WHADDAYA MEAN, I'M TRYING TOO HARD??!??!?!??!
After Simon and Garfunkel split up, guitarist Joe Genaro decided to that's no what The? Adse FTHIS is rilNOOO! Dcmo ne t; you're NOT A REAL COP lgge th'at s not what NO styio pati!!!
(six months later)
After the Dead Milkmen split up, guitarist Joe Genaro combined two of his pseudonyms from that band - Joe Jack Talcum and Butterfly Fairweather - into the phrase "Butterfly Joe." He then grabbed the drummer from The Dead Milkmen, a man named Dean "Clean" Sabatino (I don't know whether or not he's related to Jennifer Disabitino, who just got let go from ComputerWorld -- my guess would be that they're not related, since they have different last names), bassist Joe Quigley and a guy named Andy Bresnan who as far as I can tell plays every single musical instrument ever built, including those in your very own home! Watch your chimneys! Here comes Bresnan again! He provides this disc with fantastic amounts of ukuleles, accordions, ocarinas, horns, tubas, synths, strings and potfors.
He: What's a potfor?
She: To cook with, silly!
If you like the melodicism of the Dead Milkmen but tire of the sophomoric humor that you find here on www.markprindle.com (FAAAAART!), this CD might be right up your alley. Joe Genaro was the guy in the Dead Milkmen who actually *sang* (Rodney Anonymous was the one who *talked*). You probably know him from "Punk Rock Girl" or perhaps "Methodist Coloring Book." He has kind of a bratty but lovable voice, and he is so obviously genuine in such gorgeous little tunes as "San Francisco" and "Fancy Walls" that it would be pretty hard to fault him for his occasional over-cutesy delivery.
The music is melodic but acoustic. Acoustic with all those neat instruments I mentioned played over it. And I mean acoustic BASS, not just acoustic guitar. Even the DRUMS are acoustic! No studio trickery here! They didn't even use mics or tape! You buy this CD, they come to your house!
Okay, a few songs use electric instruments. Like the surf-spy "Seventeen"! It's surf-spy!

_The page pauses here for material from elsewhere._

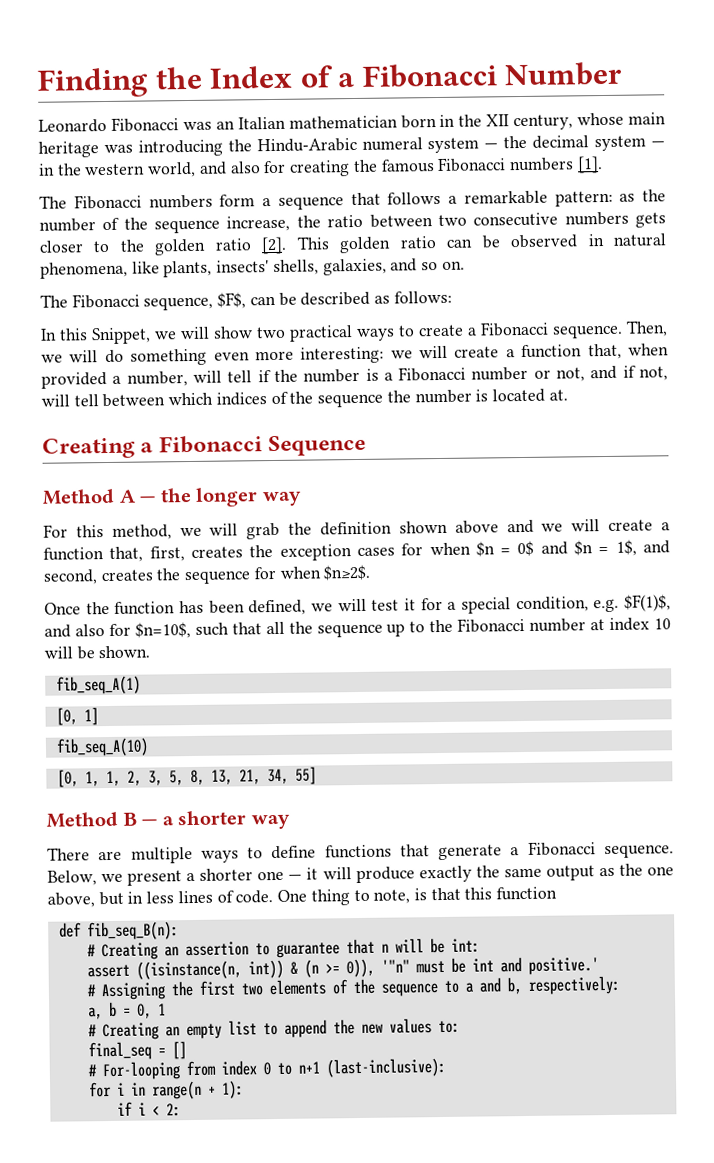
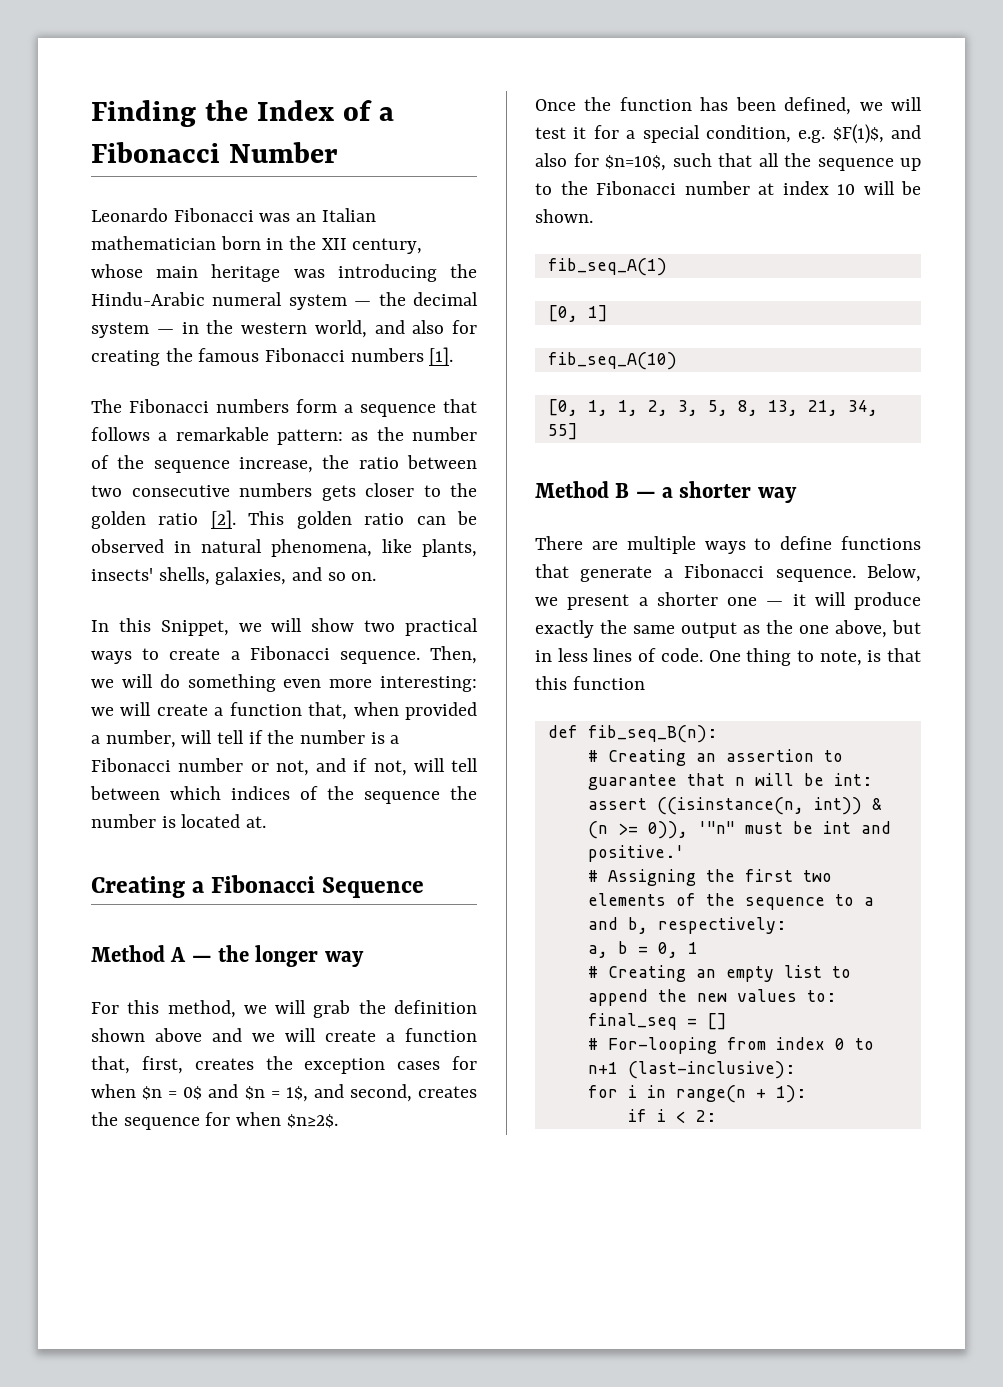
- The Fibonacci sequence, $F$, can be described as follows:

And diverse? YES! From the jaunty to the melancholic, from the fast and bouncy to the lushly, beautifully orchestrated, from the marching band to the 4-part vocal harmony intro, from the psychedelic backward guitar noises to the Pachelbel's Canon ripoff. It's all here, and - aside from the not too good "Don't Do This To Me Baby" - any humorous lyricism you find is of the bouncy goodtime Vaudeville "What did her autopsy reveal? Nothing! Nothing! She died of a broken heart!" variety rather than the "Oh Dear God Please Laugh At My Bob Hope-Style Jokes" lyrics that marred some of the Mead Dilkmen's output (like "Beach Party Vietnam," "I Dream Of Jesus" and of course the WORST offender, "Tugena," an instrumental b-side with no lyrics.).

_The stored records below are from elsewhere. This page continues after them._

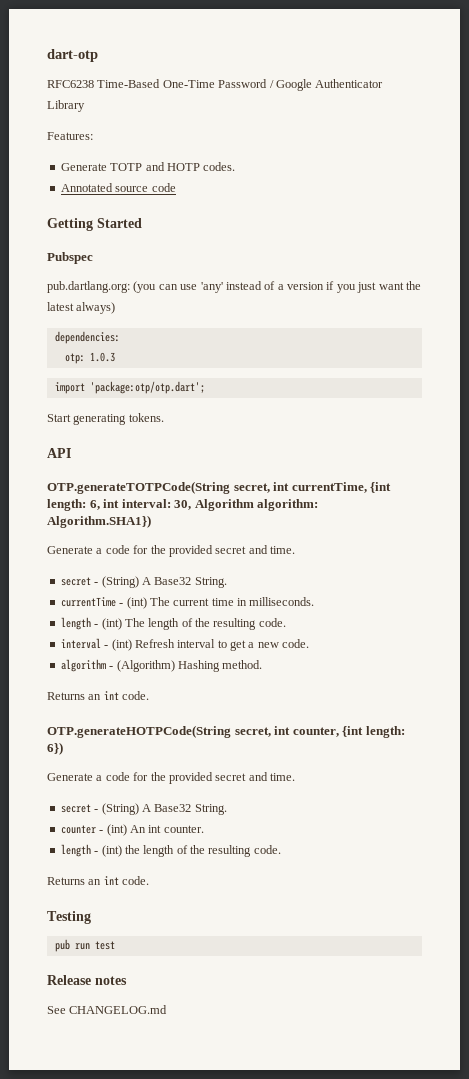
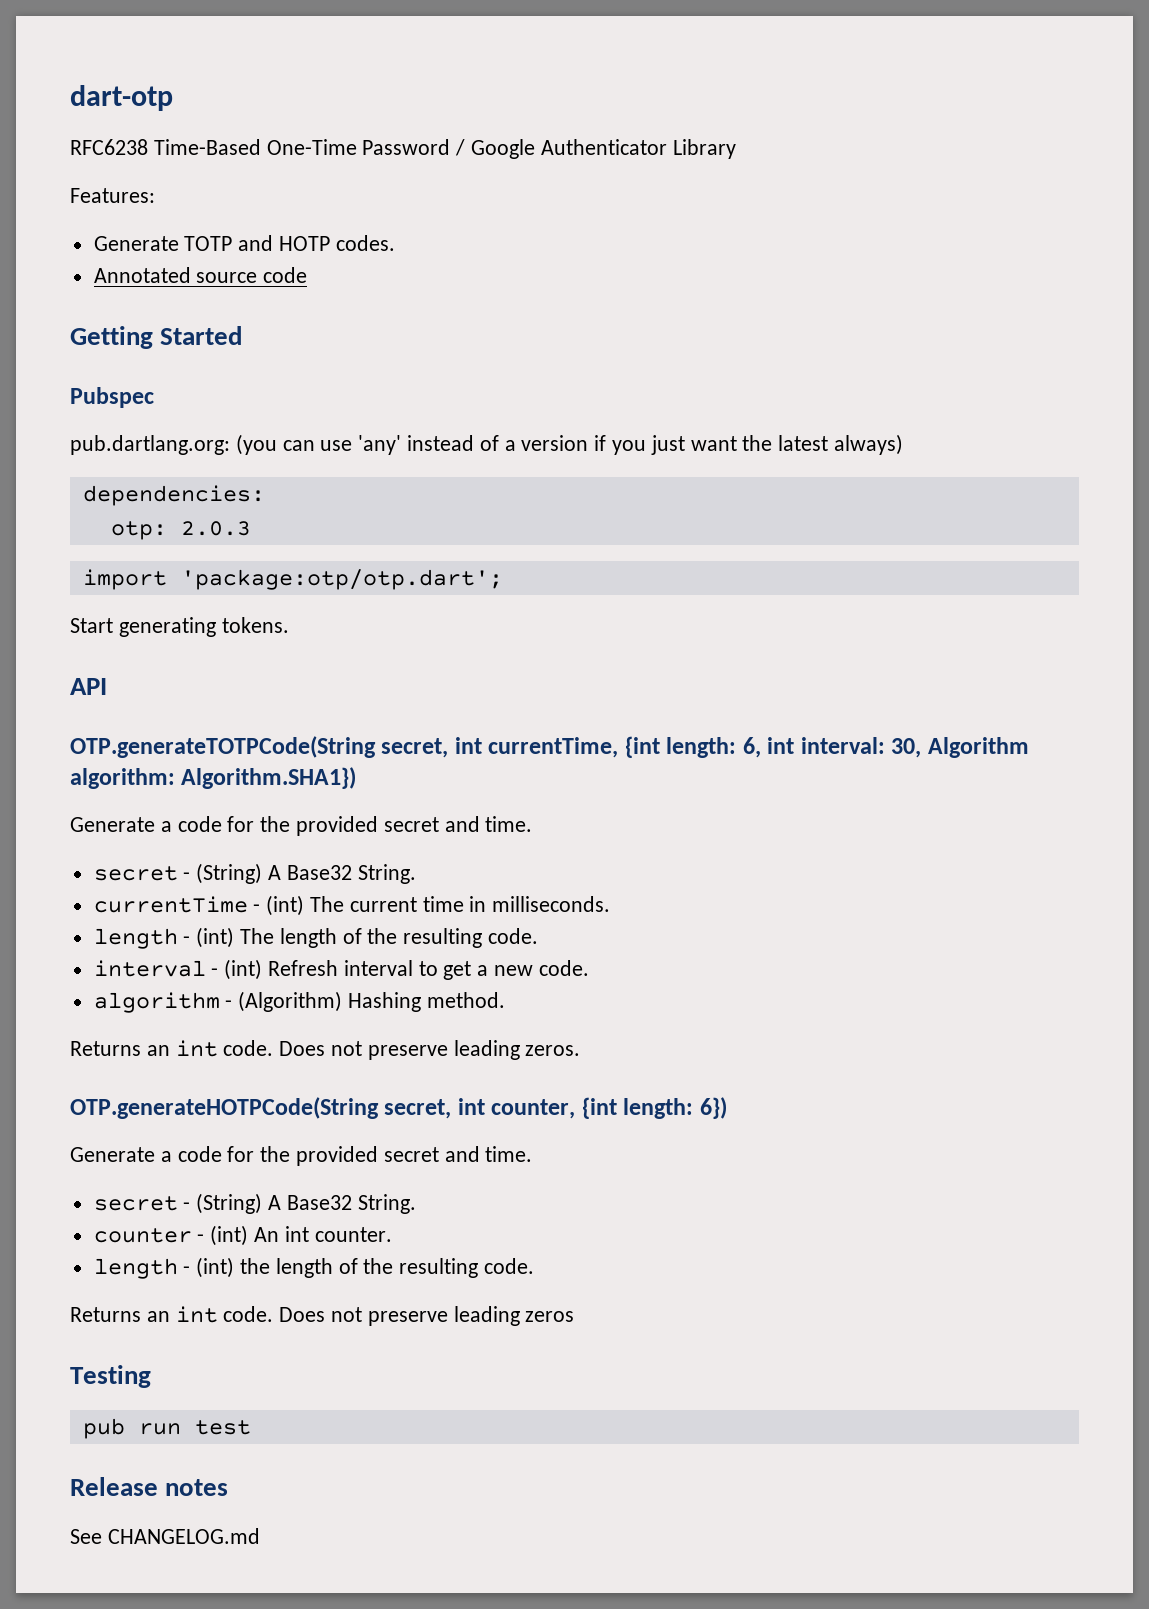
- otp: 1.0.3
+ otp: 2.0.3
+ Does not preserve leading zeros.
+ Does not preserve leading zeros

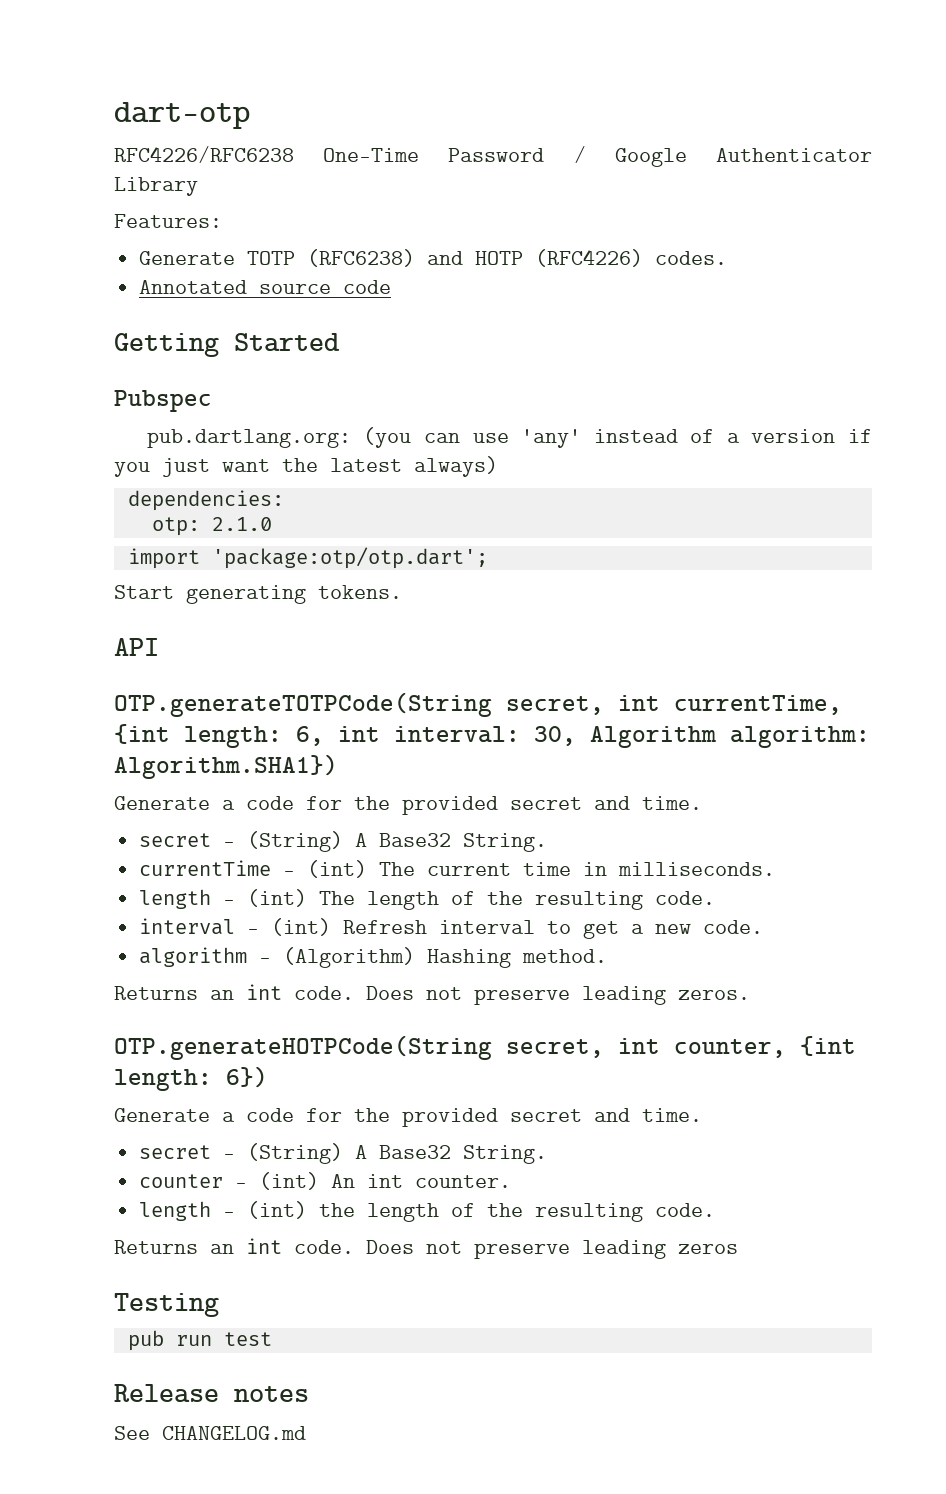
- RFC6238 Time-Based One-Time Password / Google Authenticator Library
+ RFC4226/RFC6238 One-Time Password / Google Authenticator Library
- Generate TOTP and HOTP codes.
+ Generate TOTP (RFC6238) and HOTP (RFC4226) codes.
- otp: 2.0.3
+ otp: 2.1.0

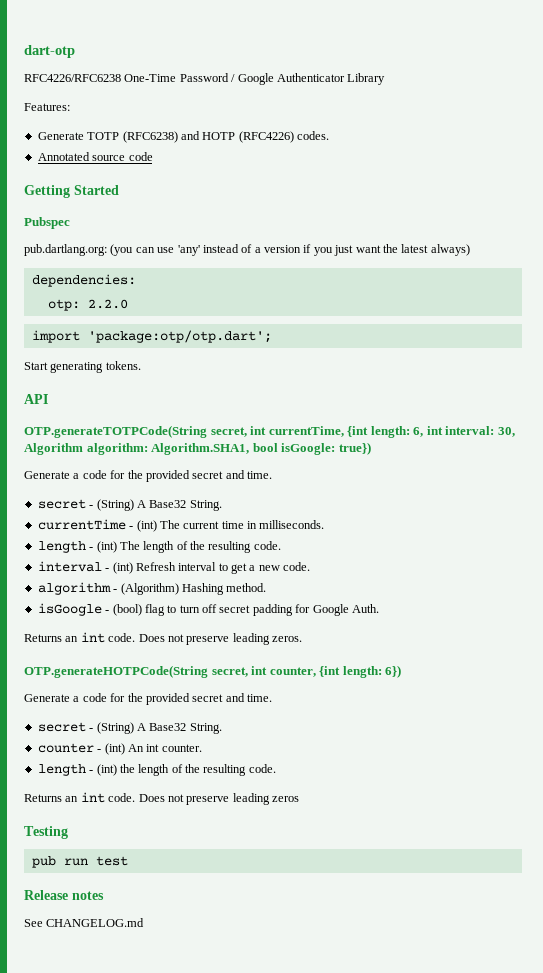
- otp: 2.1.0
+ otp: 2.2.0
- OTP.generateTOTPCode(String secret, int currentTime, {int length: 6, int interval: 30, Algorithm algorithm: Algorithm.SHA1})
+ OTP.generateTOTPCode(String secret, int currentTime, {int length: 6, int interval: 30, Algorithm algorithm: Algorithm.SHA1, bool isGoogle: true})
+ isGoogle - (bool) flag to turn off secret padding for Google Auth.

I lost my place in all the wordiness. I mentioned that the album is very poppy and light-sounding, right? Like a Camper Van Beethoven/early Violent Femmes young vegetarian hippy high school kid lightness, right? But the hooks are PURE Dead Milkmen. This guy Joe has music runnin' `round his brain, just like The Easybeats of Australia! I bet you Friday's On His Mind! He Made His Bed, Now He's Gonna Lie In It! He's Sorry! He's Women (Gonna Make You Feel Alright)!